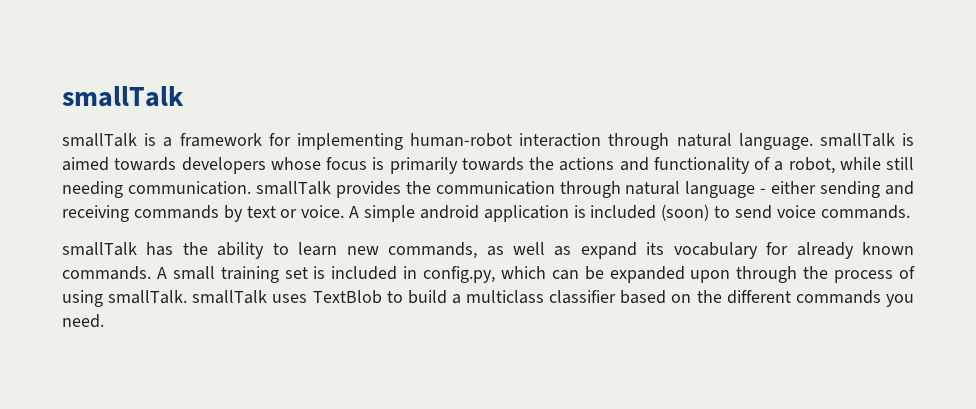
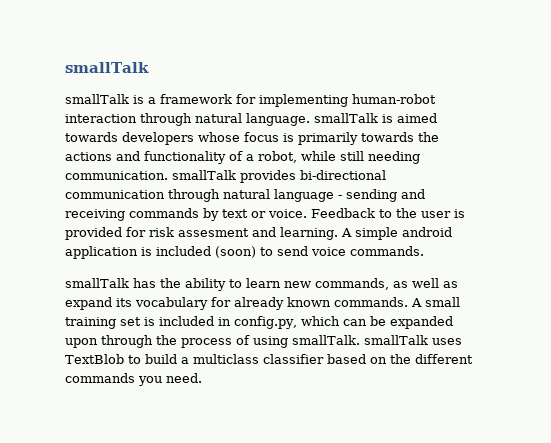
[405,181,431,194] the -> [300,170,386,180] bi-directional
[771,181,817,194] either -> (342, 197) none
(345, 211) none -> [311,208,465,218] [65,227,338,240] Feedback to the user is provided for risk assesment and learning.

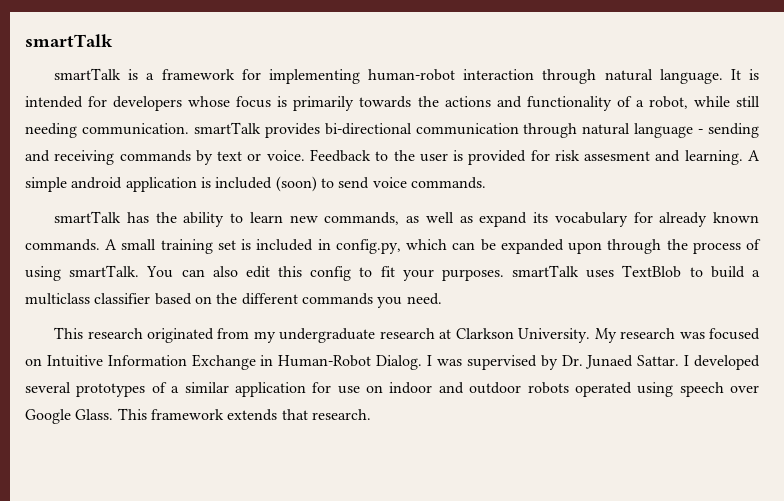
[65,62,149,73] [65,94,129,104] smallTalk // smallTalk -> [25,34,113,47] [54,68,122,80] smartTalk // smartTalk
[314,113,437,123] [65,132,118,142] smallTalk is aimed towards -> [730,69,759,80] [25,96,108,108] It is intended for
[172,170,236,180] smallTalk -> [193,122,261,134] smartTalk
[65,278,129,288] smallTalk -> [54,211,122,223] smartTalk
[292,335,428,345] smallTalk. smallTalk -> [69,265,580,281] smartTalk. You can also edit this config to fit your purposes. smartTalk
(202, 378) none -> [54,327,760,343] [25,354,761,370] [25,382,759,397] [25,408,371,424] // This research originated from my undergraduate research at Clarkson University. My research was focused on Intuitive Information Exchange in Human-Robot Dialog. I was supervised by Dr. Junaed Sattar. I developed several prototypes of a similar application for use on indoor and outdoor robots operated using speech over Google Glass. This framework extends that research.

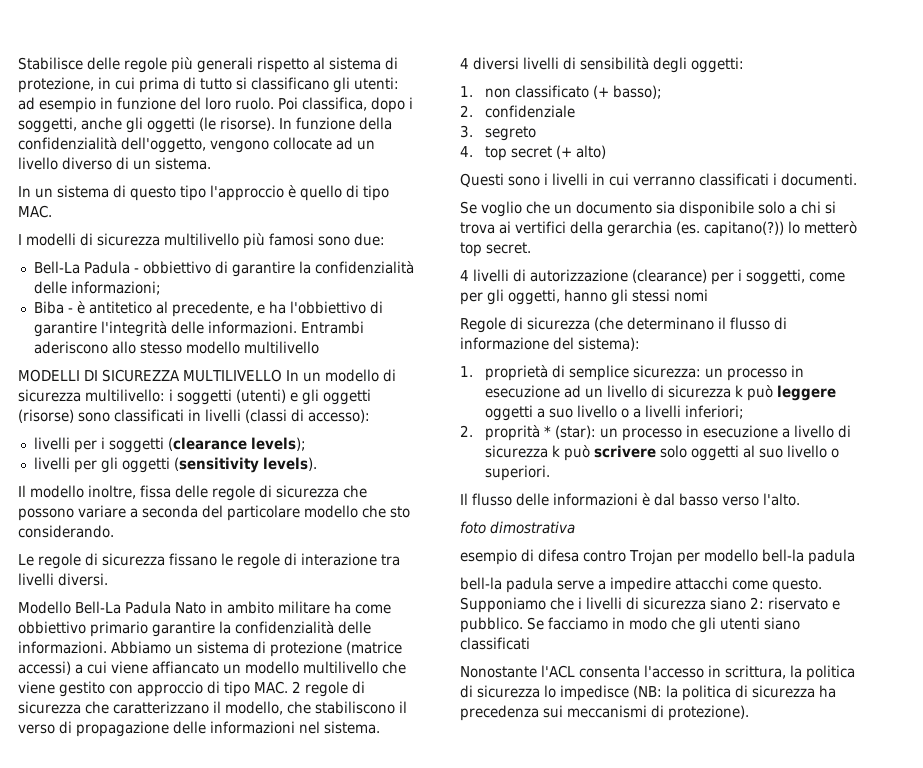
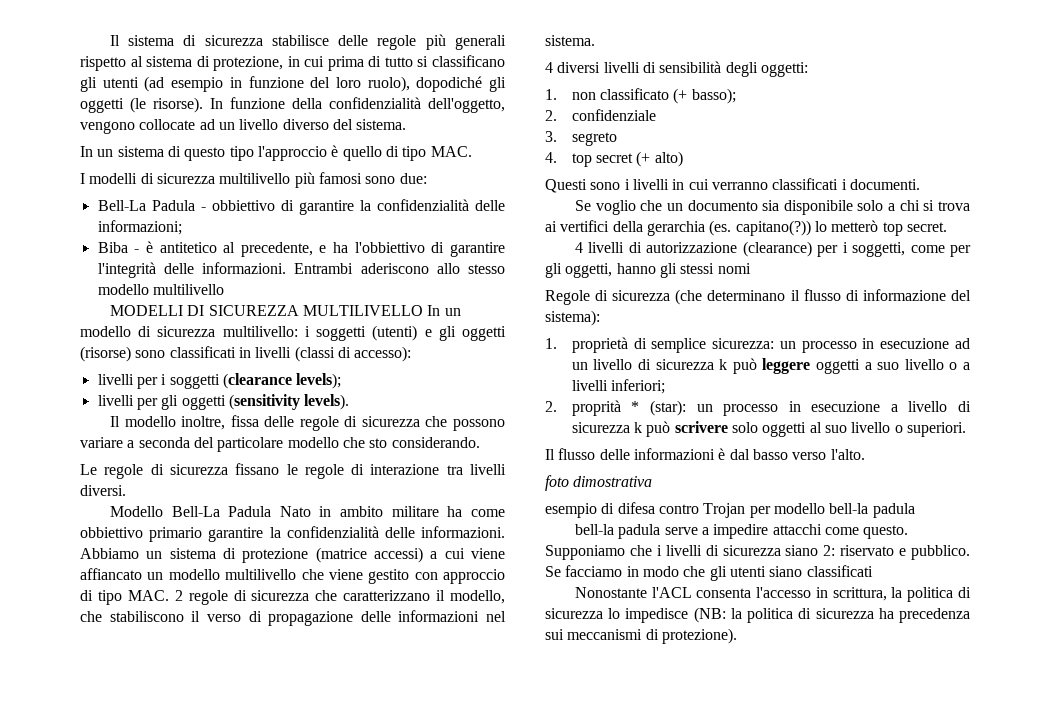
[18,57,83,70] Stabilisce -> [109,35,329,46] Il sistema di sicurezza stabilisce
[354,77,399,90] [18,97,35,110] utenti: ad -> [102,76,165,92] utenti (ad
[235,97,413,113] [18,117,122,133] ruolo. Poi classifica, dopo i soggetti, anche -> [367,76,483,92] ruolo), dopodiché
[116,157,151,170] di un -> [332,119,353,130] del

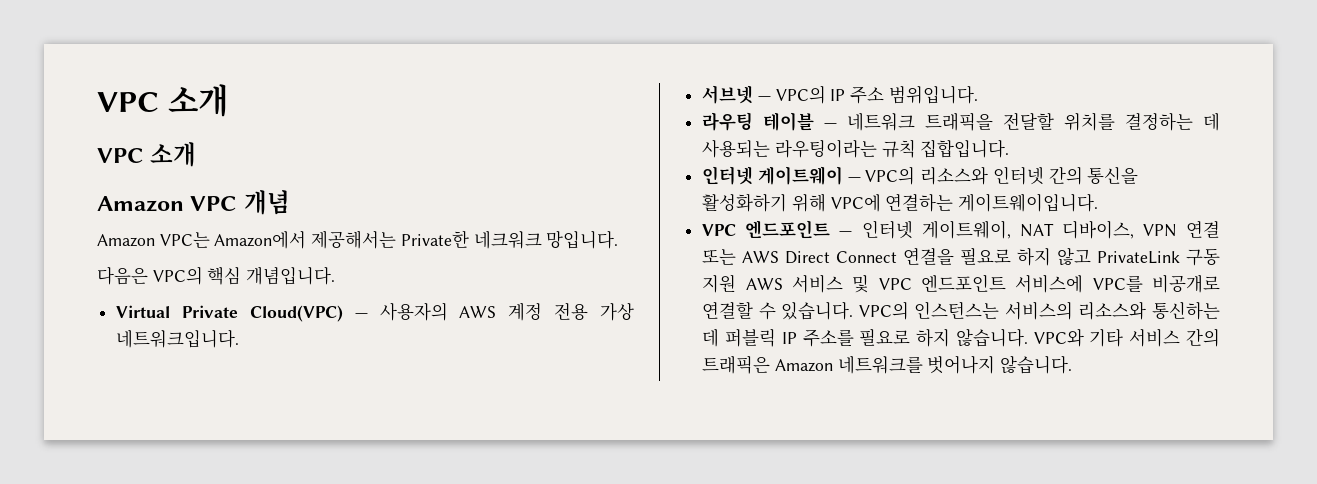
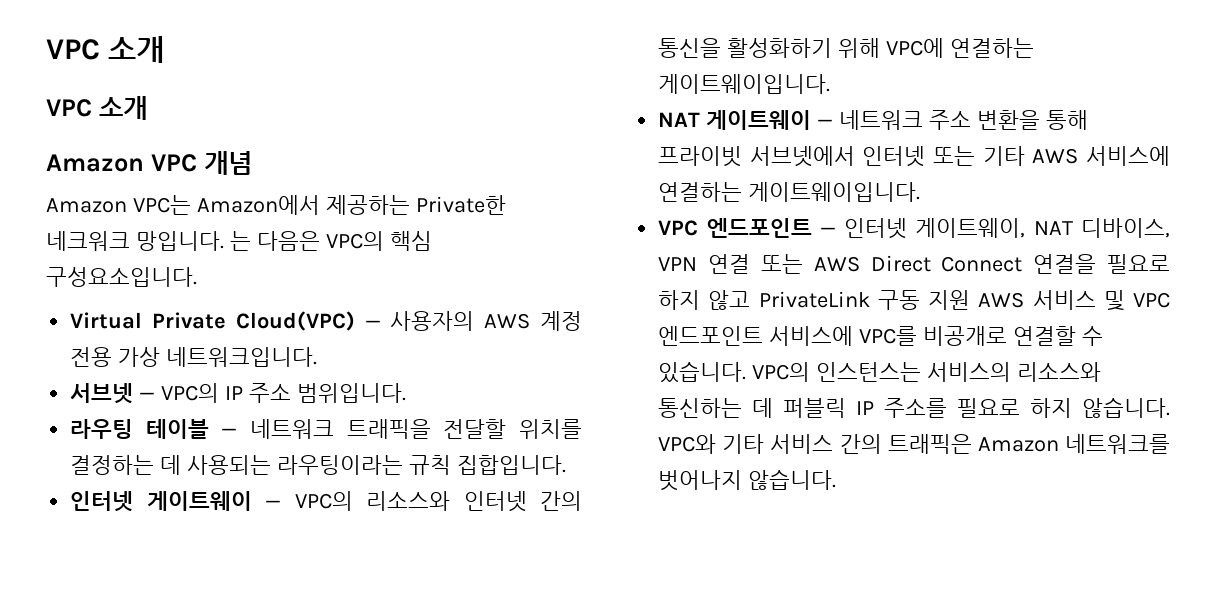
[311,230,397,249] 제공해서는 -> [325,195,410,215] 제공하는
(619, 239) // -> [229,231,251,251] 는
[246,266,336,285] 개념입니다. -> [46,267,197,287] 구성요소입니다.
(1099, 202) none -> [658,110,1088,130] [658,146,1170,167] [658,182,921,202] // NAT 게이트웨이 — 네트워크 주소 변환을 통해 프라이빗 서브넷에서 인터넷 또는 기타 AWS 서비스에 연결하는 게이트웨이입니다.

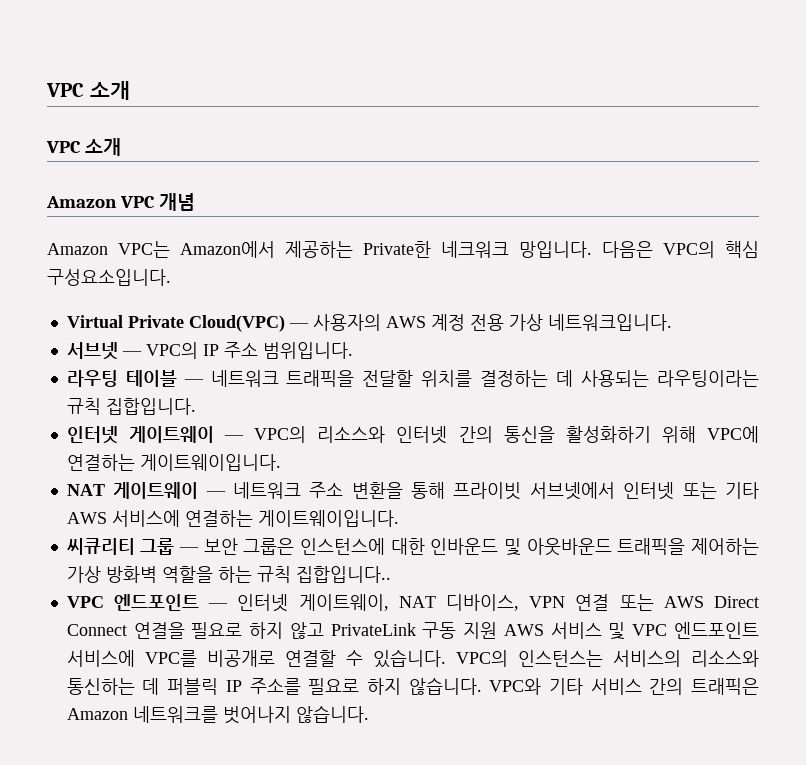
[229,231,251,251] 는 -> (592, 249) none
(921, 192) none -> [66,538,760,556] [66,566,391,583] // 씨큐리티 그룹 — 보안 그룹은 인스턴스에 대한 인바운드 및 아웃바운드 트래픽을 제어하는 가상 방화벽 역할을 하는 규칙 집합입니다..

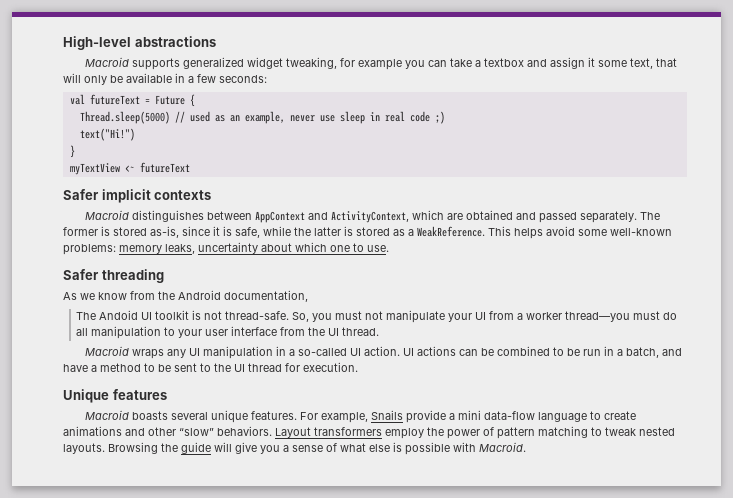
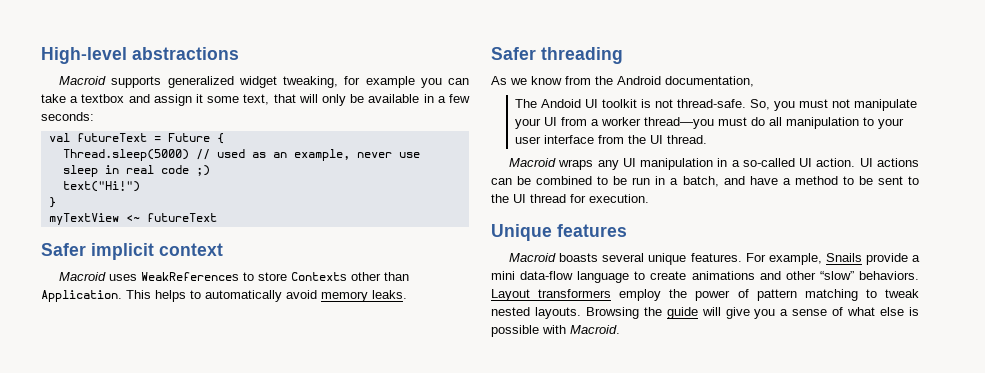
[154,190,212,200] [84,210,660,223] [63,226,672,239] [63,242,389,255] contexts // Macroid distinguishes between AppContext and ActivityContext, which are obtained and passed separately. The former is stored as-is, since it is safe, while the latter is stored as a WeakReference. This helps avoid some well-known problems: memory leaks, uncertainty about which one to use. -> [159,243,223,256] [59,272,410,281] [41,290,407,302] context // Macroid uses WeakReferences to store Contexts other than Application. This helps to automatically avoid memory leaks.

**Directions for this task:** Only the number is needed: state how many lines in the listing contain "smartTalk".

**Result:** 4